:: Problem to solve ::
Transcribe the following entries letter for letter, without the pictures.
--
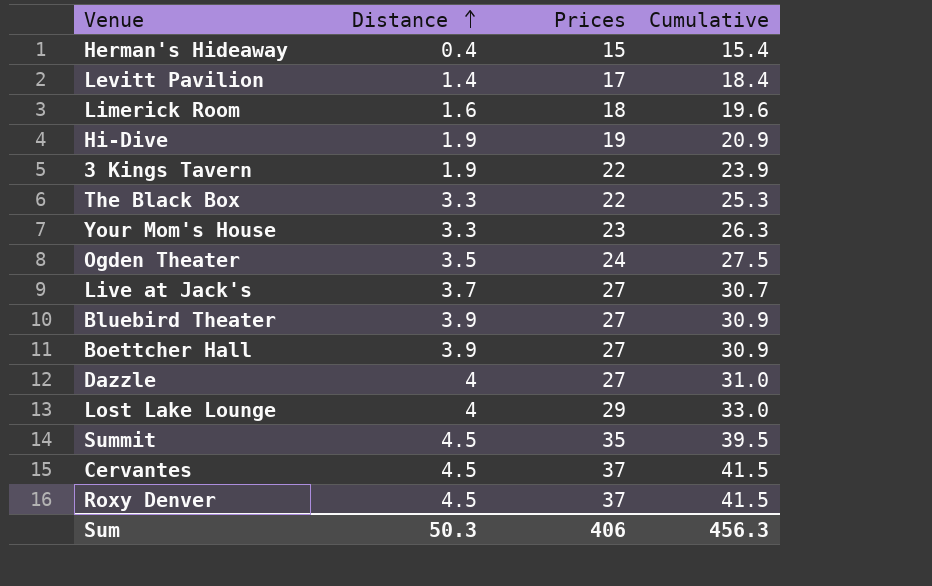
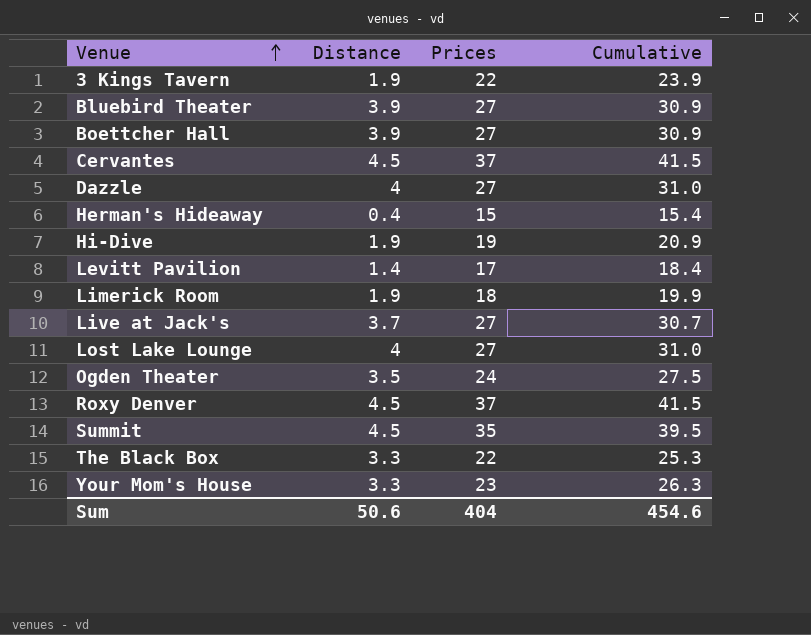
row order: Distance ascending -> Venue ascending
Limerick Room | Distance: 1.6 -> 1.9
Limerick Room | Cumulative: 19.6 -> 19.9
Lost Lake Lounge | Prices: 29 -> 27
Lost Lake Lounge | Cumulative: 33.0 -> 31.0
Sum | Distance: 50.3 -> 50.6
Sum | Prices: 406 -> 404
Sum | Cumulative: 456.3 -> 454.6

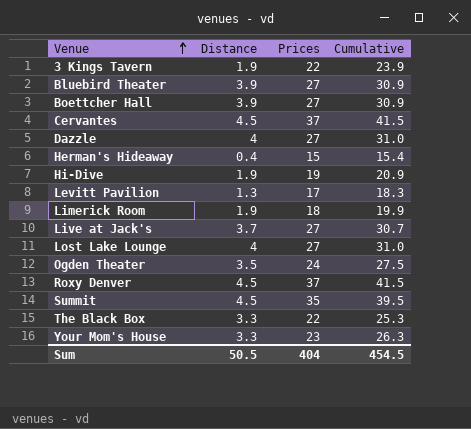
Levitt Pavilion | Distance: 1.4 -> 1.3
Levitt Pavilion | Cumulative: 18.4 -> 18.3
Sum | Distance: 50.6 -> 50.5
Sum | Cumulative: 454.6 -> 454.5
--
:: Task solution ::
row order: Distance ascending -> Venue ascending
Limerick Room | Distance: 1.6 -> 1.9
Limerick Room | Cumulative: 19.6 -> 19.9
Lost Lake Lounge | Prices: 29 -> 27
Lost Lake Lounge | Cumulative: 33.0 -> 31.0
Sum | Distance: 50.3 -> 50.6
Sum | Prices: 406 -> 404
Sum | Cumulative: 456.3 -> 454.6

Levitt Pavilion | Distance: 1.4 -> 1.3
Levitt Pavilion | Cumulative: 18.4 -> 18.3
Sum | Distance: 50.6 -> 50.5
Sum | Cumulative: 454.6 -> 454.5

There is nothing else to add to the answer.